Haberin İngilizcesi için tıklayın
Avrupa Konseyi İşkenceyi ve İnsanlık Dışı veya Onur Kırıcı Muamele veya Cezalandırmayı Önleme Komitesi (İşkenceyi Önleme Komitesi - CPT) bugün Türkiye’yle ilgili iki ayrı rapor açıkladı.
Komitenin 2017 ve 2019 yıllarında gerçekleştirdiği iki ayrı ziyaret sonucu 2017 ve 2019 raporları hazırlandı.
Komiteden temsilcilerin bu iki ziyarette amaçları, başta Ankara, İstanbul ve Diyarbakır olmak üzere gözaltı merkezlerindeki koşulları incelemekti.
Ayrıca, PKK Lideri Abdullah Öcalan ile diğer mahkumların tutulduğu İmralı Cezaevine dair değerlendirmeler de raporlarda yer aldı. Ziyaret ve görüş işlemlerinin durumu için de Öcalan’ın yakınları ve avukatlarıyla görüştüler.

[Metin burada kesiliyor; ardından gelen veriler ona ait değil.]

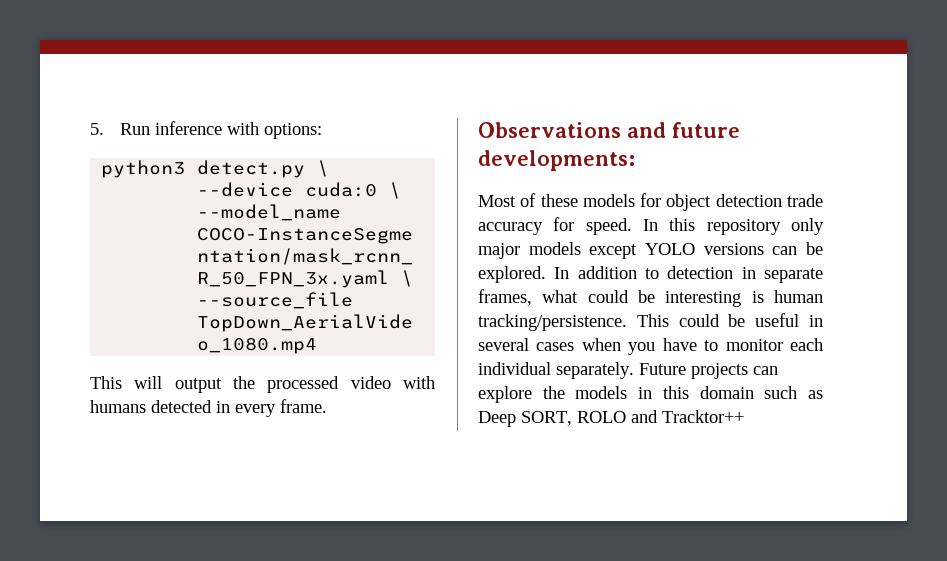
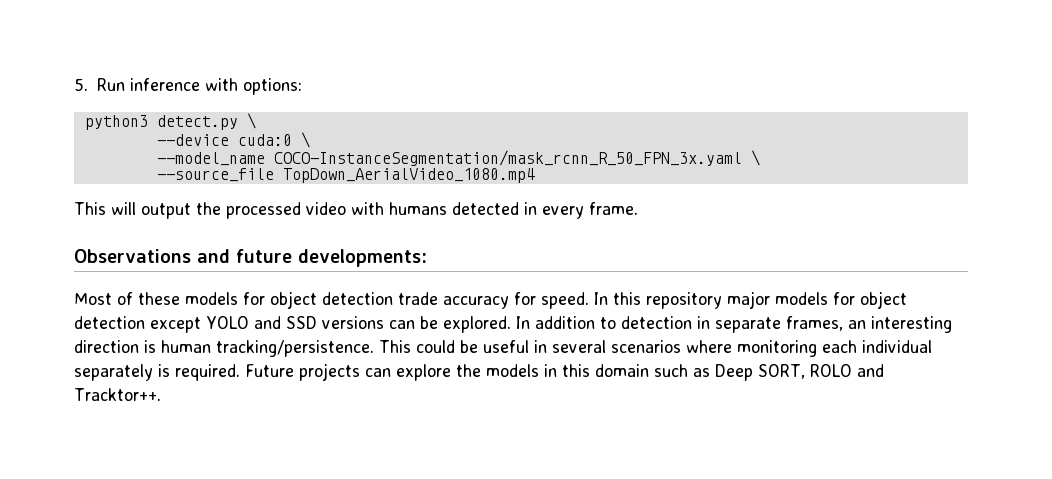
- In this repository only major models except YOLO versions can be explored.
+ In this repository major models for object detection except YOLO and SSD versions can be explored.
- In addition to detection in separate frames, what could be interesting is human tracking/persistence.
+ In addition to detection in separate frames, an interesting direction is human tracking/persistence.
- This could be useful in several cases when you have to monitor each individual separately.
+ This could be useful in several scenarios where monitoring each individual separately is required.
- Future projects can explore the models in this domain such as Deep SORT, ROLO and Tracktor++
+ Future projects can explore the models in this domain such as Deep SORT, ROLO and Tracktor++.

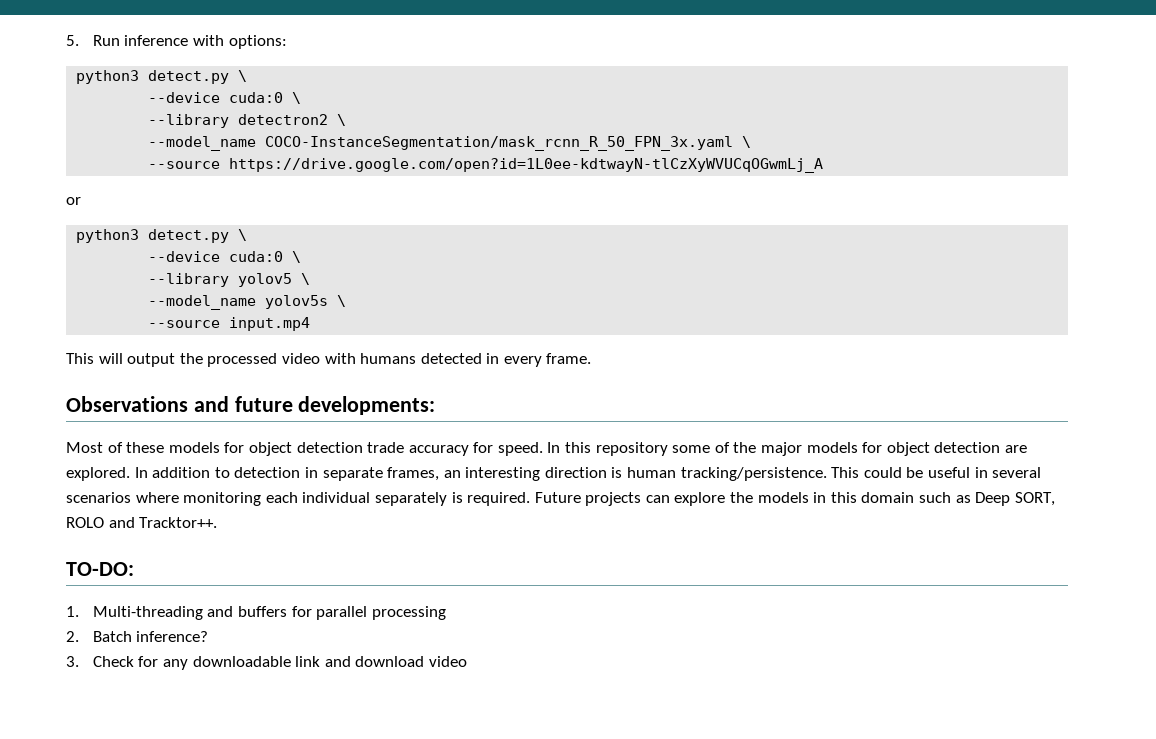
+ --library detectron2 \
- --source_file TopDown_AerialVideo_1080.mp4
+ --source https://drive.google.com/open?id=1L0ee-kdtwayN-tlCzXyWVUCqOGwmLj_A
+ or
+ python3 detect.py \
+ --device cuda:0 \
+ --library yolov5 \
+ --model_name yolov5s \
+ --source input.mp4
- In this repository major models for object detection except YOLO and SSD versions can be explored.
+ In this repository some of the major models for object detection are explored.
+ TO-DO:
+ 1. Multi-threading and buffers for parallel processing
+ 2. Batch inference?
+ 3. Check for any downloadable link and download video

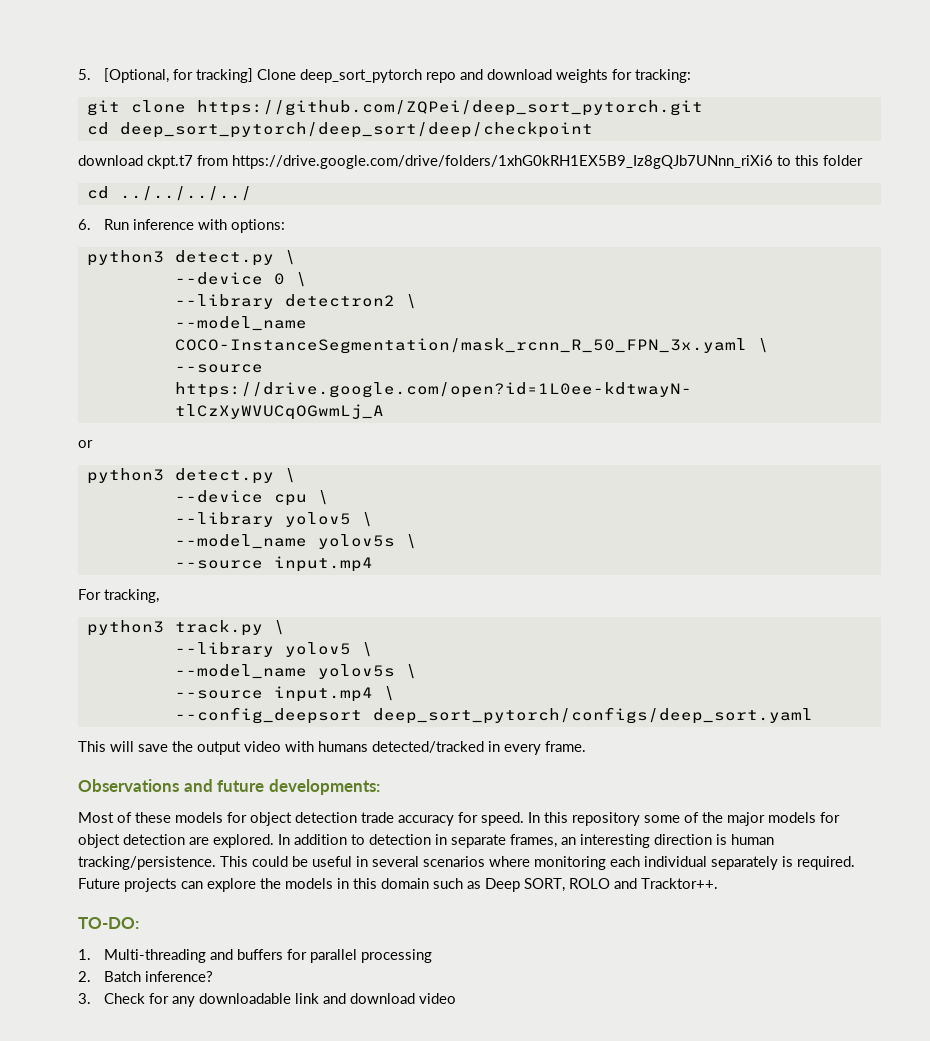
- 5. Run inference with options:
+ 5. [Optional, for tracking] Clone deep_sort_pytorch repo and download weights for tracking:
+ git clone https://github.com/ZQPei/deep_sort_pytorch.git
+ cd deep_sort_pytorch/deep_sort/deep/checkpoint
+ download ckpt.t7 from https://drive.google.com/drive/folders/1xhG0kRH1EX5B9_Iz8gQJb7UNnn_riXi6 to this folder
+ cd ../../../../
+ 6. Run inference with options:
  python3 detect.py \
- --device cuda:0 \
+ --device 0 \
  or
  python3 detect.py \
- --device cuda:0 \
+ --device cpu \
  --library yolov5 \
  --model_name yolov5s \
  --source input.mp4
+ For tracking,
+ python3 track.py \
+ --library yolov5 \
+ --model_name yolov5s \
+ --source input.mp4 \
+ --config_deepsort deep_sort_pytorch/configs/deep_sort.yaml
- This will output the processed video with humans detected in every frame.
+ This will save the output video with humans detected/tracked in every frame.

TIKLAYIN - CPT: İşkenceyi Şikayet Mekanizması İşletilmeli
Hasta mahpusları araştırdılar
Raporlarla ilgili basın açıklamasında, komitenin polis ve jandarmaca gözaltında tutulan kişilerin tutulma koşullarını incelemek amacıyla üç kentte “terörle bağlantılı suçlardan” tutulmuş olan yüzlerce kişiyle görüşmeler gerçekleştirdiği ifade edildi.
Ayrıca komite temsilcileri, Güneydoğu’daki ve İstanbul’daki birkaç aşırı kalabalık hapishaneye de ziyaretler gerçekleştirdi.

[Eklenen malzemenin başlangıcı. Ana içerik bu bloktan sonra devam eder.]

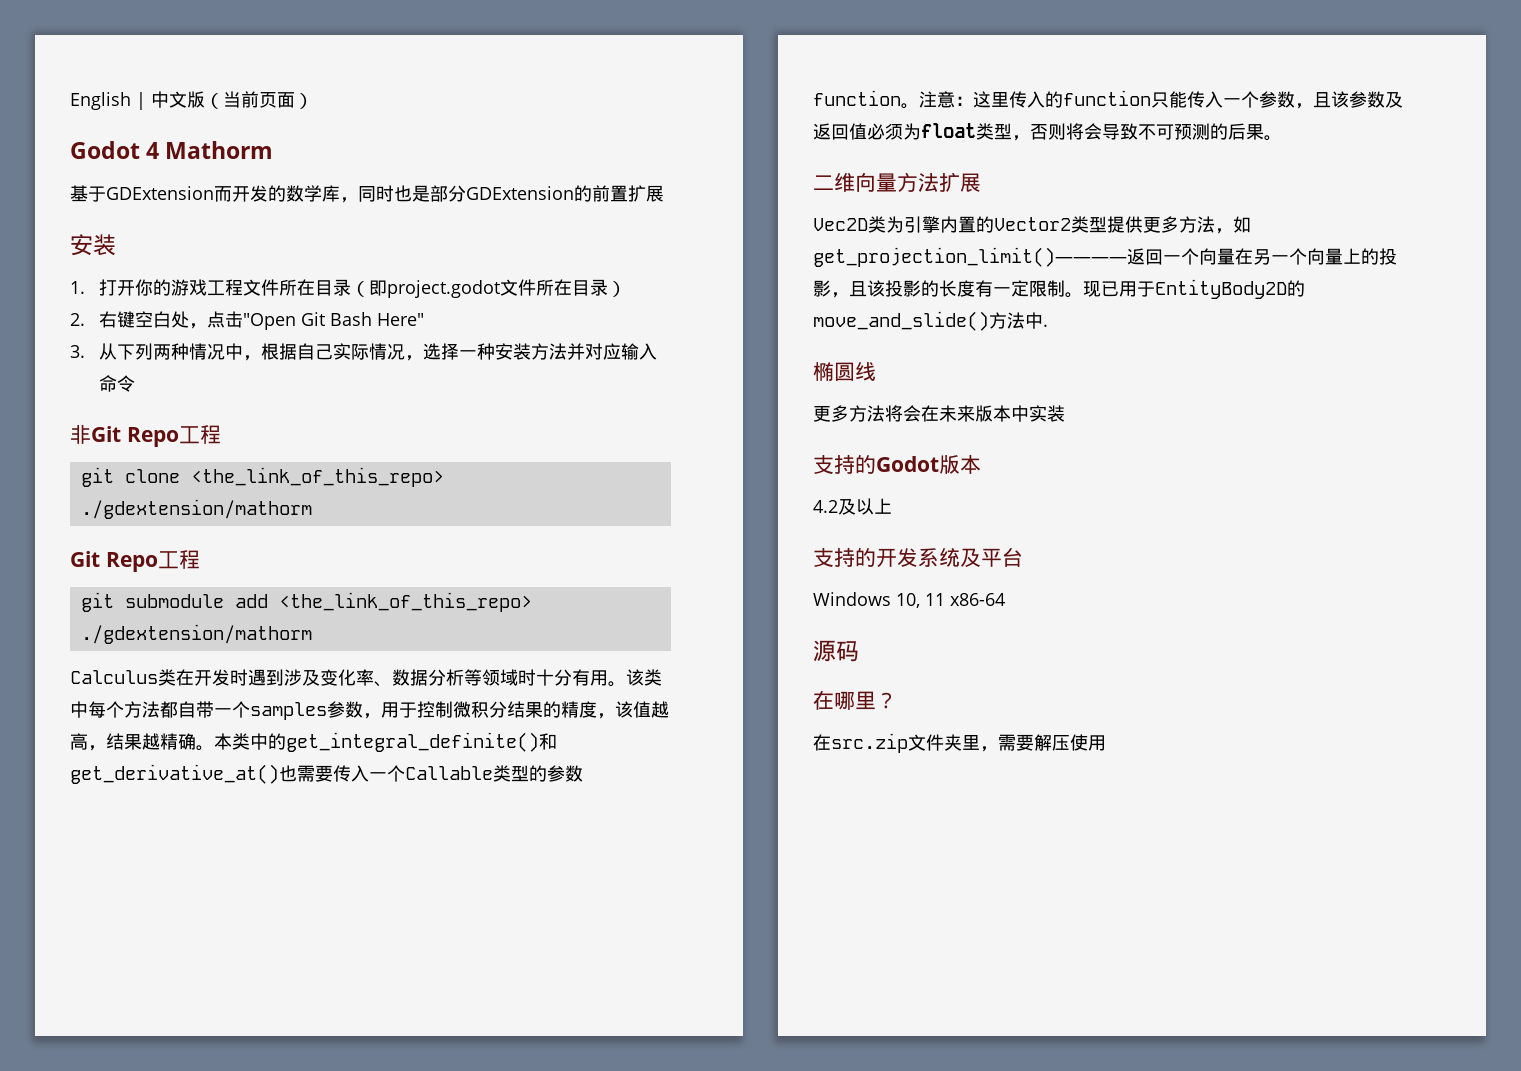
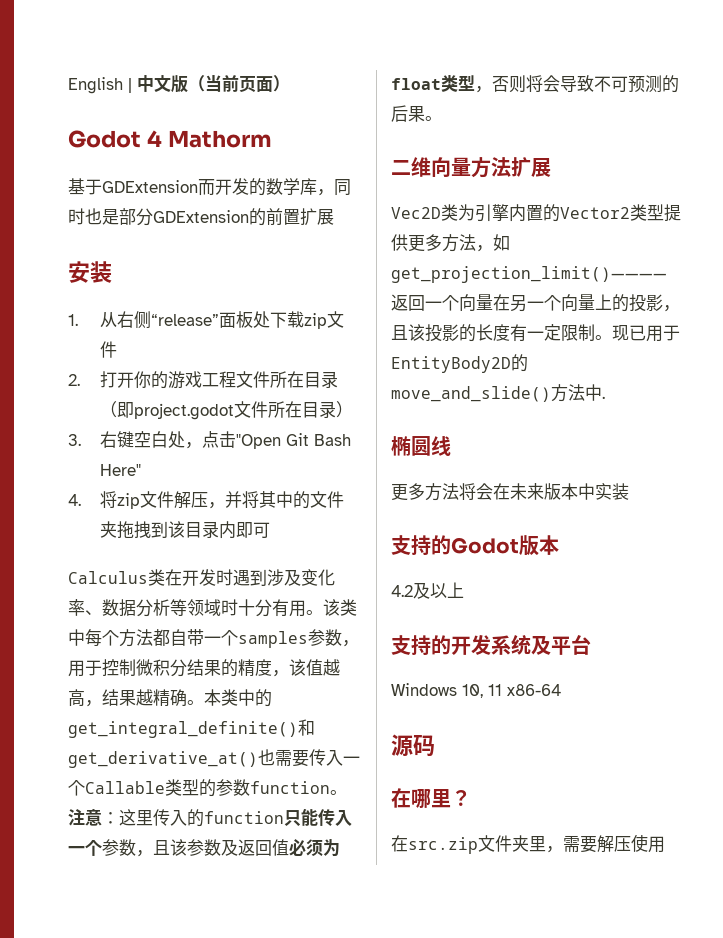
- 1.打开你的游戏工程文件所在目录（即project.godot文件所在目录）
+ 1.从右侧“release”面板处下载zip文件
+ 2.打开你的游戏工程文件所在目录（即project.godot文件所在目录）
- 2.右键空白处，点击"Open Git Bash Here"
+ 3.右键空白处，点击"Open Git Bash Here"
- 3.从下列两种情况中，根据自己实际情况，选择一种安装方法并对应输入命令
- 非Git Repo工程
- git clone <the_link_of_this_repo> ./gdextension/mathorm
- Git Repo工程
- git submodule add <the_link_of_this_repo> ./gdextension/mathorm
+ 4.将zip文件解压，并将其中的文件夹拖拽到该目录内即可

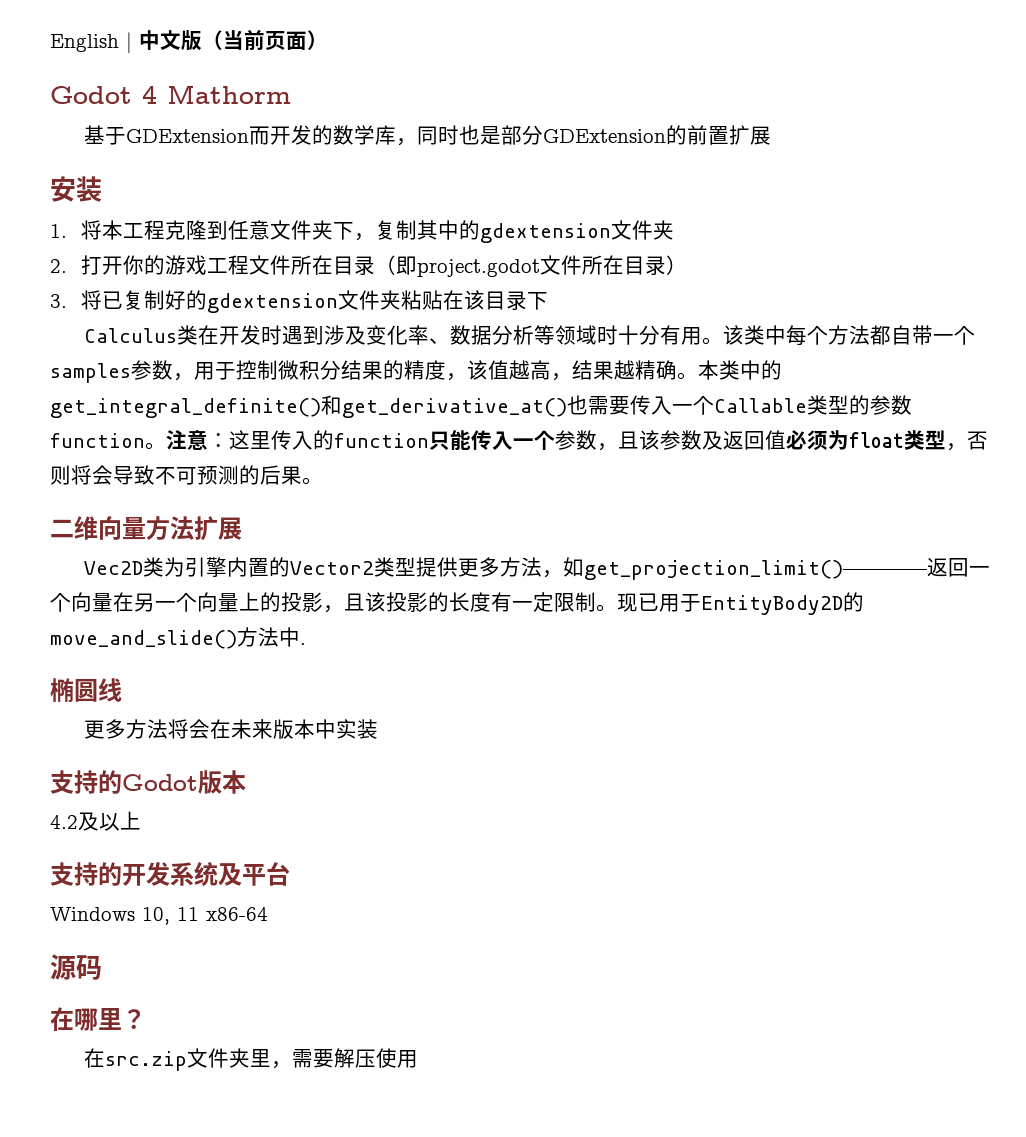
- 1.从右侧“release”面板处下载zip文件
+ 1.将本工程克隆到任意文件夹下，复制其中的gdextension文件夹
- 3.右键空白处，点击"Open Git Bash Here"
- 4.将zip文件解压，并将其中的文件夹拖拽到该目录内即可
+ 3.将已复制好的gdextension文件夹粘贴在该目录下

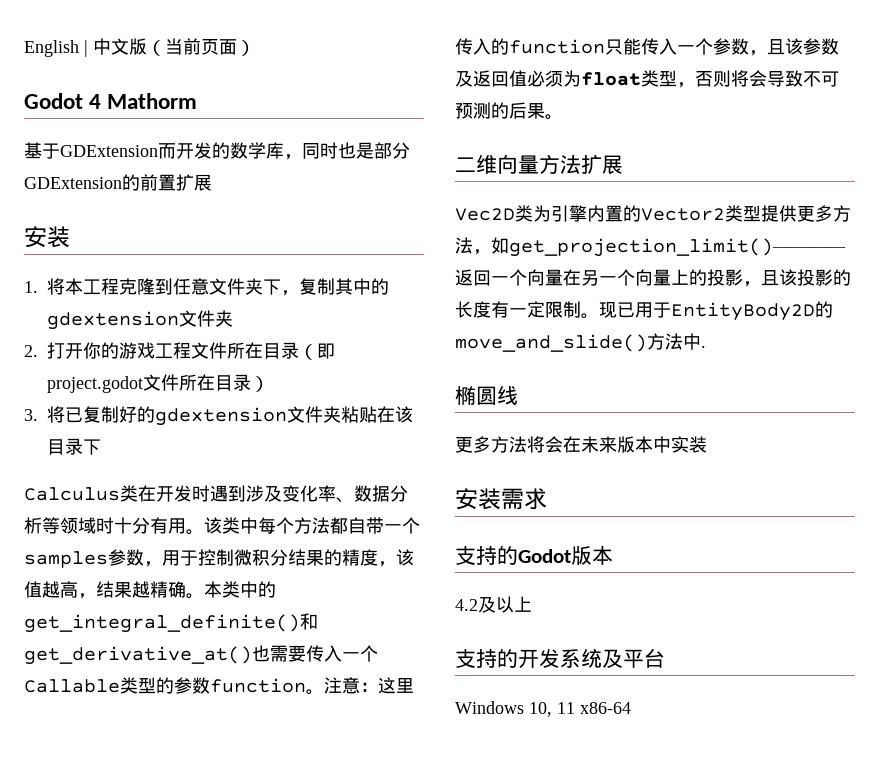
+ 安装需求
- 源码
- 在哪里？
- 在src.zip文件夹里，需要解压使用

Özellikle İstanbul ve İzmir’deki kronik hasta veya psikolojik hastalıkları bulunan mahpuslar ile çocuk mahpusların durumu araştırıldı.
“Kötü muameleye karşı tüm yetkililer çalışmalı”
Komite, 2017 yılında yaptıkları görüşmelerde polisin aşırı güç kullanımı ve gözaltı merkezlerindeki kaba dayak ile ilgili çok sayıda şikayet aldıklarını belirtti.
Geçen yılki ziyaretlerinde bu şikayetlerin görece azalmış olduğunu belirten Komite, 2019 yılı raporunda da, tüm yetkililerin kötü muamelenin sona erdirilmesi için kararlı bir şekilde çalışma yürütmesi gerektiğini altını çizdi.
CPT özellikle ağır ve ciddi suçlar sözkonusu olduğunda, polis gözetimindeki kişilerin avukata erişiminin önündeki engellerin kaldırılması gerektiğini altını çizdi. Bunun, kötü muamelenin önlenmesinde de çok önem taşıdığı ifade edildi.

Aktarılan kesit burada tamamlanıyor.